Abendzeitung Nürnberg, 18.12.2009 von Ute Missel

Das ist die echte Alternative zu den preistreiberischen Androhungen der Wagnerschwestern aus Bayreuth: der ganze "Ring" für 15 Euro samt dem besten aus dem restlichen Opernrepertoire. Live! Katharina Herb, in High-Heels und lila Glitzerrobe, macht´s möglich: Nix wie hin zum zweieinhalbstündigen Bühnenspaß im Gostner Hoftheater! Endlich versteht der Arienfreund, worum es wirklich geht in irrisinnigen Libretti und Regieeinfällen: um "400 Jahre Sex in der Oper".

Wer sich nun reizvolle Erotik, frivole Anzüglichkeiten oder schlüpfrige Schenkelklopfer erhofft, wird enttäuscht. Denn Herb, professionell und profunde gebildete Mezzosopranistin mit erstaunlichen Dimensionen in allen Lagen, präsentiert sich in ihrem vierten Solo stimmvirtuos und gaumenakrobatisch mit den anspruchsvollsten Parien der großen Opernliteratur.
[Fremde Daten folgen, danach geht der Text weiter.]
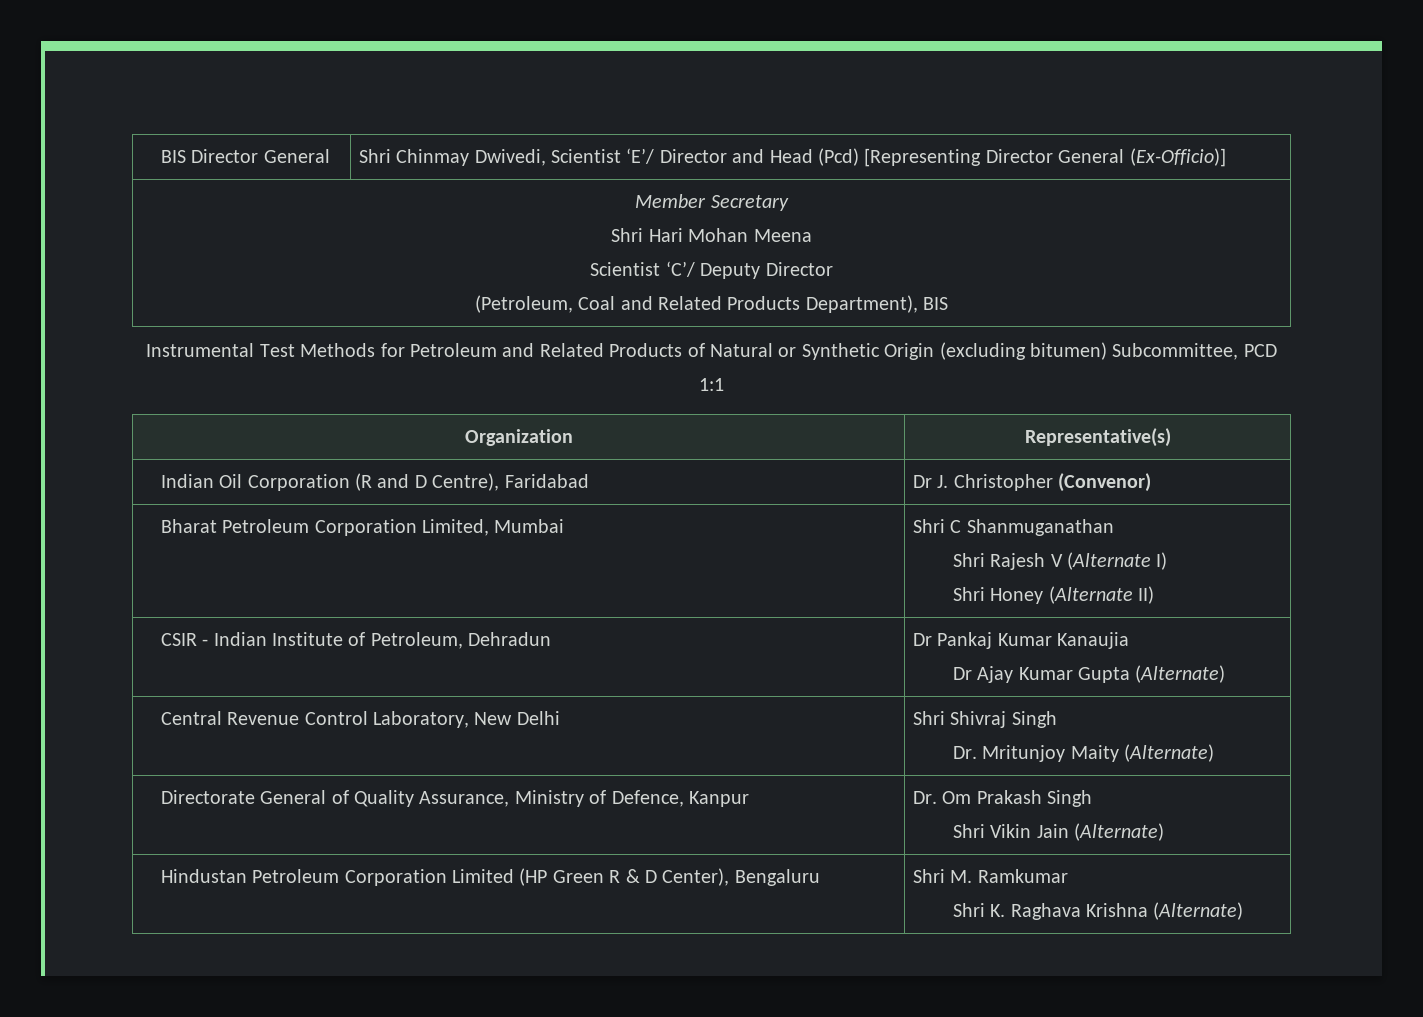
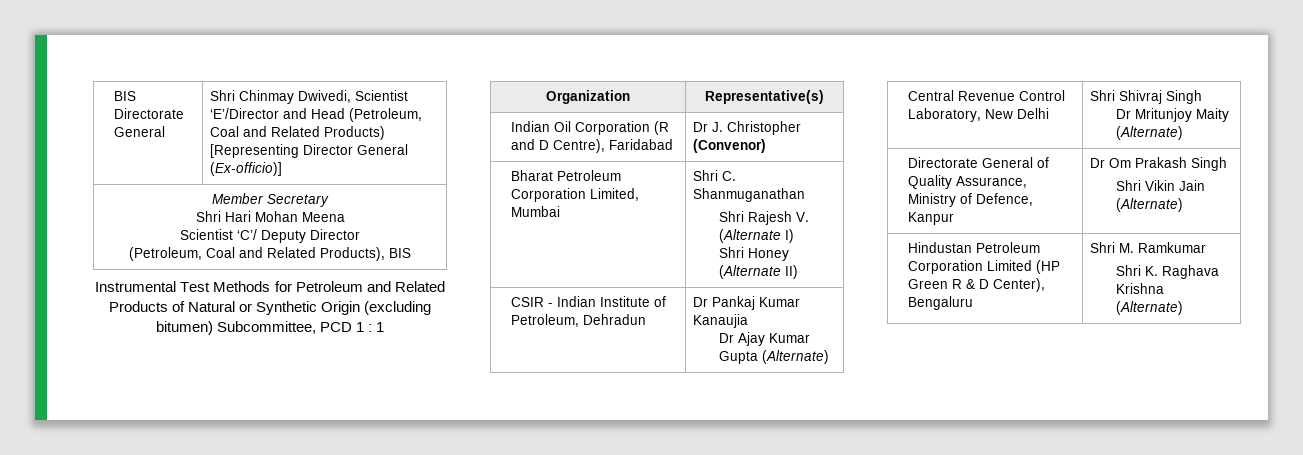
- BIS Director General | Shri Chinmay Dwivedi, Scientist ‘E’/ Director and Head (Pcd) [Representing Director General (Ex-Officio)]
+ BIS Directorate General | Shri Chinmay Dwivedi, Scientist ‘E’/Director and Head (Petroleum, Coal and Related Products) [Representing Director General (Ex-officio)]
  Member Secretary
  Shri Hari Mohan Meena
  Scientist ‘C’/ Deputy Director
- (Petroleum, Coal and Related Products Department), BIS
+ (Petroleum, Coal and Related Products), BIS
- Instrumental Test Methods for Petroleum and Related Products of Natural or Synthetic Origin (excluding bitumen) Subcommittee, PCD 1:1
+ Instrumental Test Methods for Petroleum and Related Products of Natural or Synthetic Origin (excluding bitumen) Subcommittee, PCD 1 : 1
- Bharat Petroleum Corporation Limited, Mumbai | Shri C Shanmuganathan
- Shri Rajesh V (Alternate I)
+ Bharat Petroleum Corporation Limited, Mumbai | Shri C. Shanmuganathan
+ Shri Rajesh V. (Alternate I)
  Central Revenue Control Laboratory, New Delhi | Shri Shivraj Singh
- Dr. Mritunjoy Maity (Alternate)
+ Dr Mritunjoy Maity (Alternate)
- Directorate General of Quality Assurance, Ministry of Defence, Kanpur | Dr. Om Prakash Singh
+ Directorate General of Quality Assurance, Ministry of Defence, Kanpur | Dr Om Prakash Singh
Blitzsauber Ihre Königin der Nacht, eindrucksvoll ihre "Carmen"-Version, imponierend ihre blutrote Lagerfeuer-Azucena aus dem "Troubadour" und schlicht grandious ihr "Ring". Endlich verstehen wir, dass sich das Wagnersche Vier-Tage-Rennen in 30 Minuten zusammenfassen lässt, ohne dass wir Wesentliches verpassen. Herb macht das gesamte Personal binnen Sekunden bühnentauglich. Wagalaweija, Hojotoho !
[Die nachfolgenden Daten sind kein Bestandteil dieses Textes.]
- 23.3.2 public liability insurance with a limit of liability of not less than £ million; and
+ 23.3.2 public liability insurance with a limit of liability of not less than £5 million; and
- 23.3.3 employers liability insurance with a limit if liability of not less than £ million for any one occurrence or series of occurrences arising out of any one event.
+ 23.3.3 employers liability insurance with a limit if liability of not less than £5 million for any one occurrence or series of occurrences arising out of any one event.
Das die quirlige Satirikerin in neckischer Hilflosigkeit sich immer wieder an ihren Miederschnürer Marc Lopold wendet -" Hab ich was vergessen, muss ich den roten Knopf drücken?" - nehmen wir mit liebevoller Nachsicht. Schließlich lernen wir, dass Leonora vier Hammer-Arien trotz Gifttrunk mit Sofortwirkung singen kann, auch wenn es für den herbeigesehnten Sex doch nicht mehr reicht. So ist das Opernleben.